TBH I still think the Brakeforceone brakes are the best out there . Not as light as the Piccola (around 40 grams heavier for both brakes) but the tech is better . I still like the dual piston design that allows a large gap between the pads and rotor .


----------



## andrepsz (Jan 28, 2013)

Kinda off topic...but the Piccola brake is suppose to be the lightest...and there's still room for weight saving. Not sure what kind of hose they are using...but the BFO hose is stupid light, so it could be retrofitted to Piccola. There is also 4 steel bearings on each lever, if replaced by full ceramic ones, cheap from China...or even nylon bushings...that's another small saving. 

I'm shooting for about 20g saving for the set doing that. How about pads? The weight stated on the website is with steel pads? 


Sent from my iPhone using Tapatalk Pro


----------



## andrepsz (Jan 28, 2013)

Found some scale shots on the Piccola:
https://fotos.mtb-news.de/p/2092688


----------



## Davide (Jan 29, 2004)

scooterman said:


> I can tell you that Guide RS are only 5g heavier than XTM8000 (with alloy pads) when you use matchmaker connectors for your shifter and rock shox lockout.


My XTR 9000 rear is 206 grams out of the box







The XTR I-spec II shifter is well below 100 grams (I measured it at 121 grams with a full length cable attached. The cable is around 40 grams).


----------



## Seb K (Apr 21, 2009)

andrepsz said:


> Kinda off topic...but the Piccola brake is suppose to be the lightest...and there's still room for weight saving. Not sure what kind of hose they are using...but the BFO hose is stupid light, so it could be retrofitted to Piccola. There is also 4 steel bearings on each lever, if replaced by full ceramic ones, cheap from China...or even nylon bushings...that's another small saving.
> 
> I'm shooting for about 20g saving for the set doing that. How about pads?

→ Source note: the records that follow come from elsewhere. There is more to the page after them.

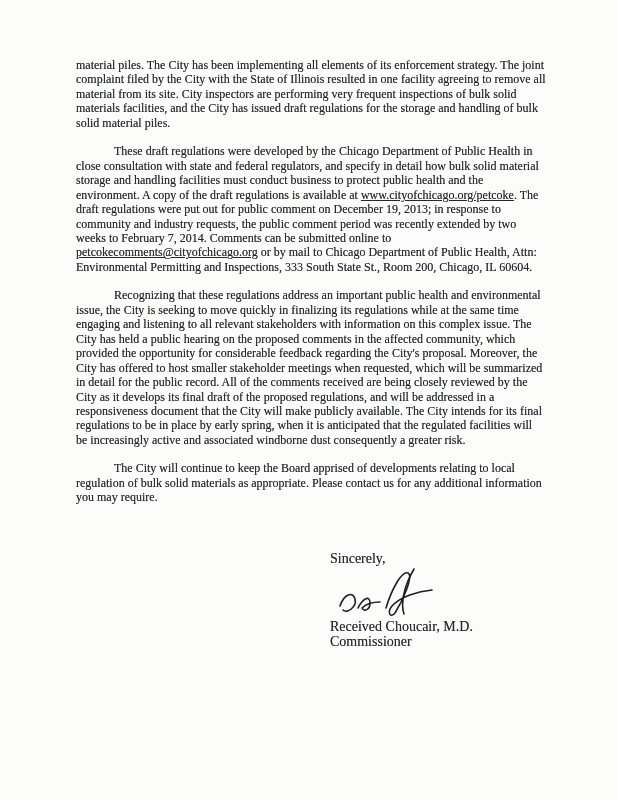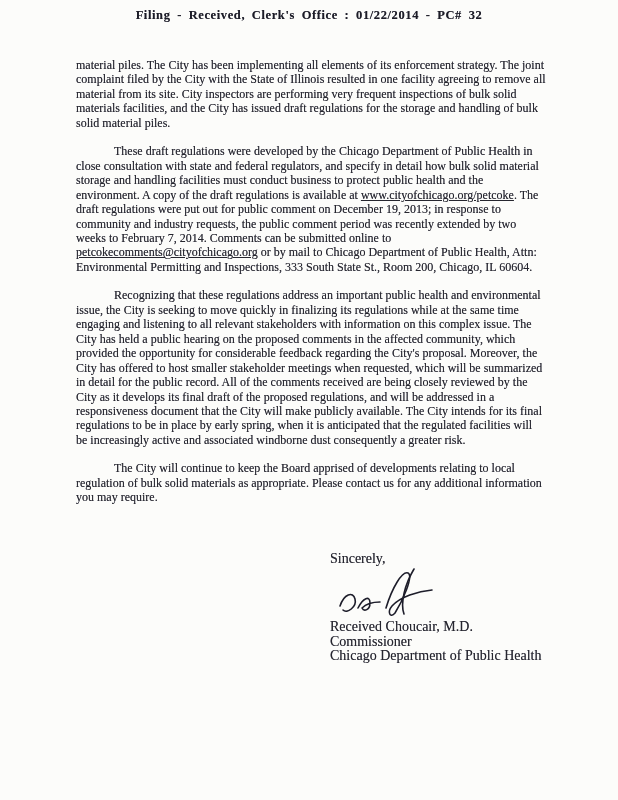--- a/index.html
+++ b/index.html
@@ -59,21 +59,20 @@
     position: absolute;
     left: 60px; top: 668px;
     font-size: 11.6px;
   }
 </style>
 </head>
 <body>
 
 <div class="page">
 
-  <div class="stamp">Filing - Received,  Clerk's Office :  01/22/2014  - PC#  32</div>
 
   <div class="body-text">
       <p class="para"><span>material piles.  The City has been implementing all elements of its enforcement strategy.  The joint complaint filed by the City with the State of Illinois resulted in one facility agreeing to remove all material from its site.  City inspectors are performing very frequent inspections of bulk solid materials facilities, and the City has issued draft regulations for the storage and handling of bulk solid material piles.</span></p>
       <p class="para indent"><span>These draft regulations were developed by the Chicago Department of Public Health in close consultation with state and federal regulators, and specify in detail how bulk solid material storage and handling facilities must conduct business to protect public health and the environment.  A copy of the draft regulations is available at </span><a class="doc-link">www.cityofchicago.org/petcoke</a><span>. The draft regulations were put out for public comment on December 19, 2013; in response to community and industry requests, the public comment period was recently extended by two weeks to February 7, 2014.  Comments can be submitted online to </span><a class="doc-link">petcokecomments@cityofchicago.org</a><span> or by mail to Chicago Department of Public Health, Attn: Environmental Permitting and Inspections, 333 South State St., Room 200, Chicago, IL 60604.</span></p>
       <p class="para indent"><span>Recognizing that these regulations address an important public health and environmental issue, the City is seeking to move quickly in finalizing its regulations while at the same time engaging and listening to all relevant stakeholders with information on this complex issue.  The City has held a public hearing on the proposed comments in the affected community, which provided the opportunity for considerable feedback regarding the City's proposal.  Moreover, the City has offered to host smaller stakeholder meetings when requested, which will be summarized in detail for the public record.  All of the comments received are being closely reviewed by the City as it develops its final draft of the proposed regulations, and will be addressed in a responsiveness document that the City will make publicly available.  The City intends for its final regulations to be in place by early spring, when it is anticipated that the regulated facilities will be increasingly active and associated windborne dust consequently a greater risk.</span></p>
       <p class="para indent"><span>The City will continue to keep the Board apprised of developments relating to local regulation of bulk solid materials as appropriate.  Please contact us for any additional information you may require.</span></p>
     </div>
 
   <div class="closing-block">
     <div class="closing">Sincerely,</div>
@@ -84,17 +83,16 @@
           <path d="M6 38 C10 26, 19 23, 21 31 C23 39, 13 46, 9 42"></path>
           <path d="M24 40 C29 30, 36 27, 36 35 C36 42, 30 44, 28 40 C32 36, 40 34, 46 34"></path>
           <path d="M52 40 C58 20, 68 3, 74 5 C80 8, 68 34, 61 45 C56 51, 53 44, 58 38 C66 29, 84 23, 98 22"></path>
           <path d="M80 1 C71 16, 66 35, 70 46"></path>
         </g>
       </svg>
     </div>
 
     <div class="signer-name">Received Choucair, M.D.</div>
     <div class="signer-title">Commissioner</div>
-    <div class="signer-org">Chicago Department of Public Health</div>
   </div>
 
 
 </div>
 
 </body></html>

The weight stated on the website is with steel pads?
> 
> Sent from my iPhone using Tapatalk Pro


Yup replace the bearings but with bushings, change the hoses to BFO hoses (if they are different) and if I do buy them (which is a high chance) I will weight them with my carbon pad plates .


----------



## andrepsz (Jan 28, 2013)

karimian5 said:


> Yup replace the bearings but with bushings, change the hoses to BFO hoses (if they are different) and if I do buy them (which is a high chance) I will weight them with my carbon pad plates .


That will be a sub 300g set for sure!

Sent from my iPhone using Tapatalk Pro


----------



## Leo_camargos (Oct 18, 2013)

Trickstuff Piccola is the lightest I know! 320g f+r

Enviado de meu GT-I9300I usando Tapatalk


----------



## andrepsz (Jan 28, 2013)

Leo_camargos said:


> Trickstuff Piccola is the lightest I know! 320g f+r
> 
> Enviado de meu GT-I9300I usando Tapatalk


Brasileiro?


----------



## Leo_camargos (Oct 18, 2013)

Sim!


----------



## andrepsz (Jan 28, 2013)

Leo_camargos said:


> Sim!


Tamo junto!

Sent from my iPhone using Tapatalk Pro


----------



## Leo_camargos (Oct 18, 2013)

andrepsz said:


> Tamo junto!
> 
> Sent from my iPhone using Tapatalk Pro


É nois!

Enviado de meu GT-I9300I usando Tapatalk


----------



## semmiho (Jul 29, 2009)

Piccolas are incredibly light. See measurements here: https://r2-bike.com/TRICKSTUFF-Disc-Brake-Piccola-Set-blue-blue
Even if Piccola brakes are superlight, those are incredibly powerful. This brake eats some a few 4-piston brakes out there for breakfast, see labor test here (German, use Google translate if needed): Test 2017: Leichte Bremsen fürs Mountainbike


----------



## Suns_PSD (Dec 13, 2013)

Wow! That's light. 

I went with the Magura MT Trail Carbon brakes.


----------



## alexdi (Jun 25, 2016)

https://docs.google.com/spreadsheets/d/1E7EEMf_4Pgv_M_uIU13-01rDvM0ynw8VdWDSdm-60lQ/edit?usp=sharing

I put together an editable sheet with some of the more common brake models. The accuracy is probably +/- 15g because I can't verify scale calibrations, hose lengths, fluid, or in some cases, the exact weight of parts not weighed. Feel free to add anything you've measured or can verify with a photo.


----------



## phlegm (Jul 13, 2006)

alexdi said:


> https://docs.google.com/spreadsheets/d/1E7EEMf_4Pgv_M_uIU13-01rDvM0ynw8VdWDSdm-60lQ/edit?usp=sharing
> 
> I put together an editable sheet with some of the more common brake models. The accuracy is probably +/- 15g because I can't verify scale calibrations, hose lengths, fluid, or in some cases, the exact weight of parts not weighed. Feel free to add anything you've measured or can verify with a photo.


Nice - I'm adding this to the WW sticky!


----------



## bootsie_cat (Nov 3, 2004)

Bikerumor.com says that a pair of SRAM Ultimate Guide brakes are 480 grams.
Does that mean XTR 9000 would be a better weight weenie choice? I am sure the XTR 9000 function better/quieter-


----------



## phlegm (Jul 13, 2006)

The XTRs would be lighter, but not necessarily function better (although Shimano brakes are tough to beat). "Quiet" is a matter of pad and rotor, so not directly attributed to any given caliper.


----------



## mackdhagen (Jun 17, 2011)

First Look: All-new Hope XCR mountain bike brakes are superlight and super powerful!


Hope's all-new superlight XCR brakes stop you faster & smoother than ever, with powerful modulated braking for XC to trail mountain bikes!




bikerumor.com





new hopes...still not as light as formula r1's i think


----------



## Jayem (Jul 16, 2005)

Nice, I might go for the levers and mount to my existing hopes for the insulating effect of the carbon blade.


----------